◆ WORK TO COMPLETE: Output all of the data verbatim.

#####

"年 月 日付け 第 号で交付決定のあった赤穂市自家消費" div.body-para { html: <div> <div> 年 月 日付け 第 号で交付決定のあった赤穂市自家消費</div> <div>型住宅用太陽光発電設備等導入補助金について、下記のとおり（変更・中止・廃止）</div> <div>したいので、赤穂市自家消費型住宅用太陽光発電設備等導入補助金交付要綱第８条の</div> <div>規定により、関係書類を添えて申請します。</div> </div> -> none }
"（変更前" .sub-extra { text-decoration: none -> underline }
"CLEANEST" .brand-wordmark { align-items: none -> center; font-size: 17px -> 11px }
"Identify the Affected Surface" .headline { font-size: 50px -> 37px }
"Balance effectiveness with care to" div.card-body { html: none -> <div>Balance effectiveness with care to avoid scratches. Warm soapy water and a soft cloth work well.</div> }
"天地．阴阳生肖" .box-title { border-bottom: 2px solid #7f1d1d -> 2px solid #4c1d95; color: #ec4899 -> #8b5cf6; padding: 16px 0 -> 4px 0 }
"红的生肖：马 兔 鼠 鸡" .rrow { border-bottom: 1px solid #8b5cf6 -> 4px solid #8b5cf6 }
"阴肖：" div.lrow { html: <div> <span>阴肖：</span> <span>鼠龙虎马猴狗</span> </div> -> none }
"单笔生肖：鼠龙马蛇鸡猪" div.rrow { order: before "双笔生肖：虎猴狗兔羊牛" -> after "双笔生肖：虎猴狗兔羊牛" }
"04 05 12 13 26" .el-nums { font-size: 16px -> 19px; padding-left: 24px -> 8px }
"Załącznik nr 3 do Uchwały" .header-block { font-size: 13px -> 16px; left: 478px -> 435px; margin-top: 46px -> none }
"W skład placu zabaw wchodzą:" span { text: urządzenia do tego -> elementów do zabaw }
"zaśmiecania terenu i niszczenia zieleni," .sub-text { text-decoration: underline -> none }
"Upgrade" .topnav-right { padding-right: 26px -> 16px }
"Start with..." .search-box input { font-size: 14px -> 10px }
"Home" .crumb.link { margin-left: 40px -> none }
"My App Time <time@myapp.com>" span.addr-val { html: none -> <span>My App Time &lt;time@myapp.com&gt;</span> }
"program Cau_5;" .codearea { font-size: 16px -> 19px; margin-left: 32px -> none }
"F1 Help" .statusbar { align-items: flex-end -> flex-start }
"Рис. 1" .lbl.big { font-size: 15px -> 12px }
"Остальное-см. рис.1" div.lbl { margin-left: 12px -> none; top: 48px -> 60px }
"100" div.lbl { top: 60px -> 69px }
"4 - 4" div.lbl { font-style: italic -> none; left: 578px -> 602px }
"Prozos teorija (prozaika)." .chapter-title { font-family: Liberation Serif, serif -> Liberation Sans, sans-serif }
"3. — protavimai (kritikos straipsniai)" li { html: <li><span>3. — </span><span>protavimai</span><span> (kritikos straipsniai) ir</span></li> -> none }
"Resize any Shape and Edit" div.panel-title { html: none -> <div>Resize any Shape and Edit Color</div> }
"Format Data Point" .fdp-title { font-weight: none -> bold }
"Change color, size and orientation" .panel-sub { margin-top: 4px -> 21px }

#####

◆ ANSWER SPACE:
"年 月 日付け 第 号で交付決定のあった赤穂市自家消費" div.body-para { html: <div> <div> 年 月 日付け 第 号で交付決定のあった赤穂市自家消費</div> <div>型住宅用太陽光発電設備等導入補助金について、下記のとおり（変更・中止・廃止）</div> <div>したいので、赤穂市自家消費型住宅用太陽光発電設備等導入補助金交付要綱第８条の</div> <div>規定により、関係書類を添えて申請します。</div> </div> -> none }
"（変更前" .sub-extra { text-decoration: none -> underline }
"CLEANEST" .brand-wordmark { align-items: none -> center; font-size: 17px -> 11px }
"Identify the Affected Surface" .headline { font-size: 50px -> 37px }
"Balance effectiveness with care to" div.card-body { html: none -> <div>Balance effectiveness with care to avoid scratches. Warm soapy water and a soft cloth work well.</div> }
"天地．阴阳生肖" .box-title { border-bottom: 2px solid #7f1d1d -> 2px solid #4c1d95; color: #ec4899 -> #8b5cf6; padding: 16px 0 -> 4px 0 }
"红的生肖：马 兔 鼠 鸡" .rrow { border-bottom: 1px solid #8b5cf6 -> 4px solid #8b5cf6 }
"阴肖：" div.lrow { html: <div> <span>阴肖：</span> <span>鼠龙虎马猴狗</span> </div> -> none }
"单笔生肖：鼠龙马蛇鸡猪" div.rrow { order: before "双笔生肖：虎猴狗兔羊牛" -> after "双笔生肖：虎猴狗兔羊牛" }
"04 05 12 13 26" .el-nums { font-size: 16px -> 19px; padding-left: 24px -> 8px }
"Załącznik nr 3 do Uchwały" .header-block { font-size: 13px -> 16px; left: 478px -> 435px; margin-top: 46px -> none }
"W skład placu zabaw wchodzą:" span { text: urządzenia do tego -> elementów do zabaw }
"zaśmiecania terenu i niszczenia zieleni," .sub-text { text-decoration: underline -> none }
"Upgrade" .topnav-right { padding-right: 26px -> 16px }
"Start with..." .search-box input { font-size: 14px -> 10px }
"Home" .crumb.link { margin-left: 40px -> none }
"My App Time <time@myapp.com>" span.addr-val { html: none -> <span>My App Time &lt;time@myapp.com&gt;</span> }
"program Cau_5;" .codearea { font-size: 16px -> 19px; margin-left: 32px -> none }
"F1 Help" .statusbar { align-items: flex-end -> flex-start }
"Рис. 1" .lbl.big { font-size: 15px -> 12px }
"Остальное-см. рис.1" div.lbl { margin-left: 12px -> none; top: 48px -> 60px }
"100" div.lbl { top: 60px -> 69px }
"4 - 4" div.lbl { font-style: italic -> none; left: 578px -> 602px }
"Prozos teorija (prozaika)." .chapter-title { font-family: Liberation Serif, serif -> Liberation Sans, sans-serif }
"3. — protavimai (kritikos straipsniai)" li { html: <li><span>3. — </span><span>protavimai</span><span> (kritikos straipsniai) ir</span></li> -> none }
"Resize any Shape and Edit" div.panel-title { html: none -> <div>Resize any Shape and Edit Color</div> }
"Format Data Point" .fdp-title { font-weight: none -> bold }
"Change color, size and orientation" .panel-sub { margin-top: 4px -> 21px }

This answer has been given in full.